Membangun Paradigma Baru Kurikulum TIK di Indonesia

Senin, 28 Oktober 2013

Terlebih dahulu, tulisan ini bukan bertujuan untuk menolak kurikulum 2013. Dan juga bukan dimaksudkan sebagai aksi untuk menentang dihapuskannya mata pelajaran TIK dari kurikulum 2013. Barangkali, sedikit cerita di bawah ini dapat membuka wawasan kita.
 
Di harian online BBC berbahasa Indonesia, dikisahkan bahwa Michael Gove, menteri pendidikan nasional Inggris, sedang melakukan revolusi besar-besaran sehubungan dengan mata pelajaran Teknologi Informasi dan Komunikasinya. Mengapa? Menurut Gove, mengutip dari berita tersebut,”Kurikulum TIK yang digunakan di sekolah-sekolah Inggris saat ini dinilai ‘tidak memicu motivasi (siswa) dan membosankan’, karena para siswa belajar keterampilan digital mendasar, seperti word processing atau perangkat lunak untuk menulis.”
 
Pembelajaran seperti di atas hanya melahirkan generasi pengguna. Sedangkan kita tahu bahwa anak-anak belajar dengan cepat untuk menggunakan sebuah aplikasi. Maka tidak heran jika kemudian sebagian orang berpikir bahwa pelajaran TIK di sekolah tidak perlu ada.

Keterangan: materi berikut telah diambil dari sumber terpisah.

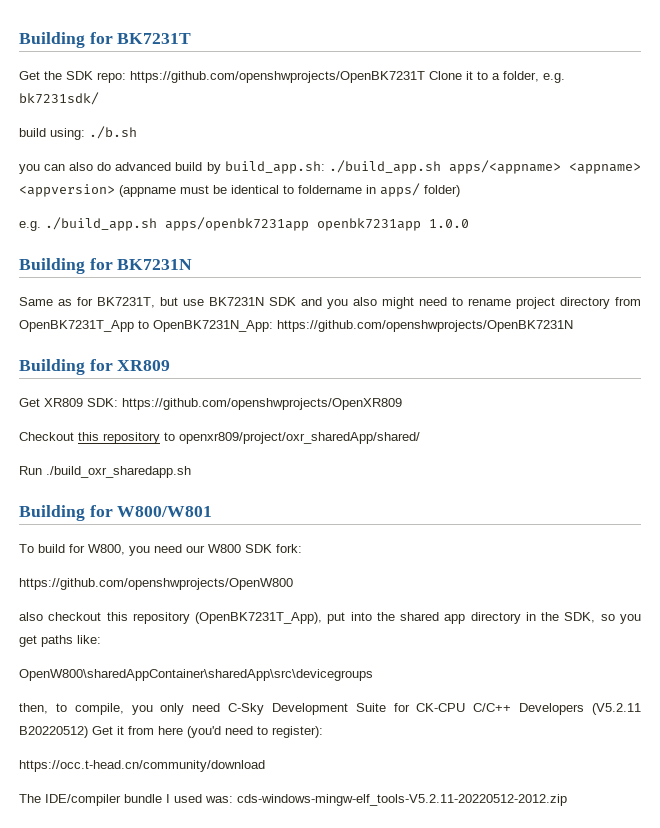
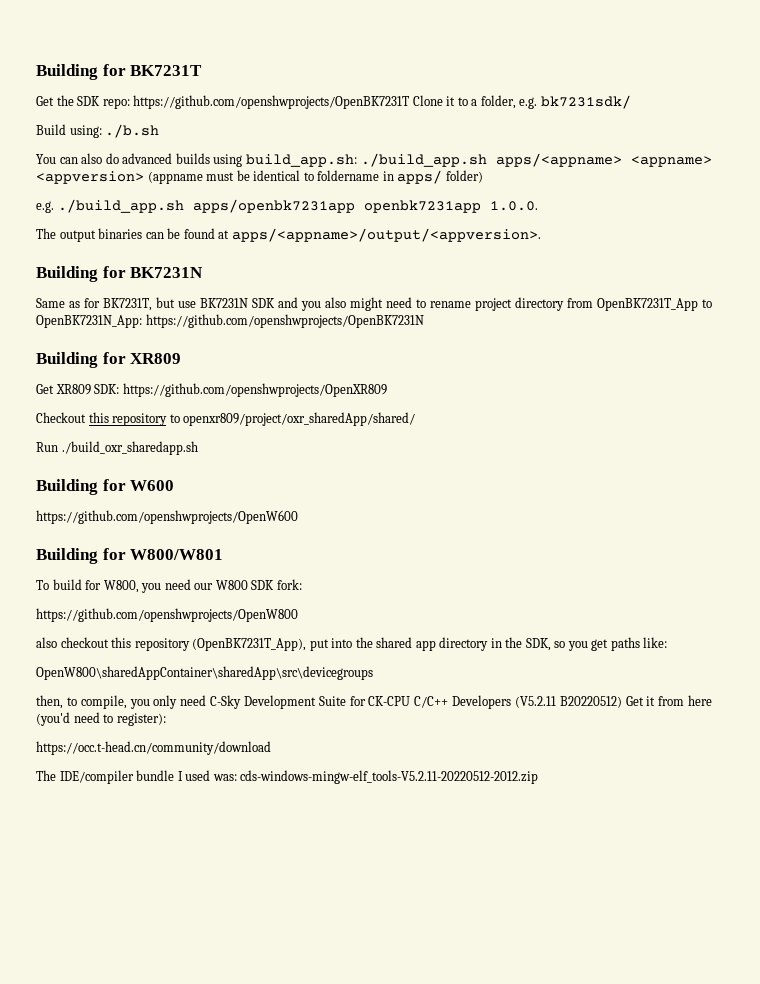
- build using: ./b.sh
+ Build using: ./b.sh
- you can also do advanced build by build_app.sh: ./build_app.sh apps/<appname> <appname> <appversion> (appname must be identical to foldername in apps/ folder)
+ You can also do advanced builds using build_app.sh: ./build_app.sh apps/<appname> <appname> <appversion> (appname must be identical to foldername in apps/ folder)
- e.g. ./build_app.sh apps/openbk7231app openbk7231app 1.0.0
+ e.g. ./build_app.sh apps/openbk7231app openbk7231app 1.0.0.
+ The output binaries can be found at apps/<appname>/output/<appversion>.
+ Building for W600
+ https://github.com/openshwprojects/OpenW600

Kembali pada kisah di atas. Apakah yang kemudian dilakukan menteri pendidikan nasional Inggris itu? Alih-alih menghapus mata pelajaran TIK di sekolah, ia menawarkan 50 beasiswa senilai £20.000 untuk pelatihan guru ICT pada tahun pertama dengan sasaran awal sebanyak 500 guru. Para sarjana yang boleh mengajukan diri untuk beasiswa tersebut adalah mereka yang memahami konsep-konsep komputer, seperti algoritma, logika, jaringan data, dan internet.
 
Gove mengharapkan agar para murid nantinya belajar tentang kode komputer, sehingga mampu menghasilkan animasi yang sederhana atau membuat aplikasi untuk telepon pintar mereka.

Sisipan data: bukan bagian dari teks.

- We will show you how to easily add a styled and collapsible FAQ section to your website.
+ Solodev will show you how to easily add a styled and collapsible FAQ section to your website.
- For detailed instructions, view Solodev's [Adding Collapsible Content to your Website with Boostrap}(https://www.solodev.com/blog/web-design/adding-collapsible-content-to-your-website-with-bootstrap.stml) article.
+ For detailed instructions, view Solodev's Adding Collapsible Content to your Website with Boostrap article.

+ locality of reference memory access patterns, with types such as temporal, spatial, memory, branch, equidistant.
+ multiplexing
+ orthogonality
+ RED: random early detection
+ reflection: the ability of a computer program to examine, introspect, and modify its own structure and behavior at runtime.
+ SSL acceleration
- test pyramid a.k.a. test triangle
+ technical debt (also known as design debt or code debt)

Singkatnya, Gove ingin negaranya menghasilkan generasi pencipta (dan bukan sekedar pemakai aplikasi), seperti Mark Zukenberg penemu Facebook dan Larry dan Sergey penemu Google. Gove berharap akan banyak tumbuh para pengembang aplikasi di Inggris. Dengan demikian, kewirausahaan pun akan terangkat naik, selanjutnya mampu memajukan ekonomi Inggris sendiri.
Dan Inggris sudah memulainya. Memasuki awal tahun 2013, sekolah-sekolah di Inggris mendapatkan bantuan sebuah komputer bernama Raspberry Pi. Komputer mini ini ditujukan untuk anak belajar berkreasi.
 
Informasi lengkap mengenai Raspberry Pi, bisa dibaca di sini. Komputer ini bisa dioprek oleh penggunanya. Dan kini, pembelajaran TIK di Inggris memulai era baru dengan Sains TIK-nya.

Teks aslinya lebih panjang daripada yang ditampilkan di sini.